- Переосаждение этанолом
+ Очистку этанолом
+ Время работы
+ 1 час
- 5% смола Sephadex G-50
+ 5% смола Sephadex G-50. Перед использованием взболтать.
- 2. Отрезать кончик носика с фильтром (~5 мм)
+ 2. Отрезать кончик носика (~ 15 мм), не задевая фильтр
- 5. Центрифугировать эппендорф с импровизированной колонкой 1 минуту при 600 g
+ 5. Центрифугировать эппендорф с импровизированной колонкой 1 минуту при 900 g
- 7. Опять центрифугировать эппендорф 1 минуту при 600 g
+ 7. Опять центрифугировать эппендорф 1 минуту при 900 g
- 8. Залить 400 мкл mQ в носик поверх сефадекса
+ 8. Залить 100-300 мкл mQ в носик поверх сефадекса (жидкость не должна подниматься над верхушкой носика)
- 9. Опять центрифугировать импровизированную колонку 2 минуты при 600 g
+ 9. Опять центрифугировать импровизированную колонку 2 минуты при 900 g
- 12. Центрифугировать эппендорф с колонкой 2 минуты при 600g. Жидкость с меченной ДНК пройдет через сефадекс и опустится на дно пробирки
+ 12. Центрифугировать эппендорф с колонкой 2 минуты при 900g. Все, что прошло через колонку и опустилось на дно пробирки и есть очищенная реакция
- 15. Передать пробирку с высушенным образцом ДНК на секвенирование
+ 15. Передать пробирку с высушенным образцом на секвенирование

+-------+

[Exercise requirements]: Throughout the material above, find every line holding "смола" and copy it.

[Solution for this exercise]:
- 5% смола Sephadex G-50
+ 5% смола Sephadex G-50. Перед использованием взболтать.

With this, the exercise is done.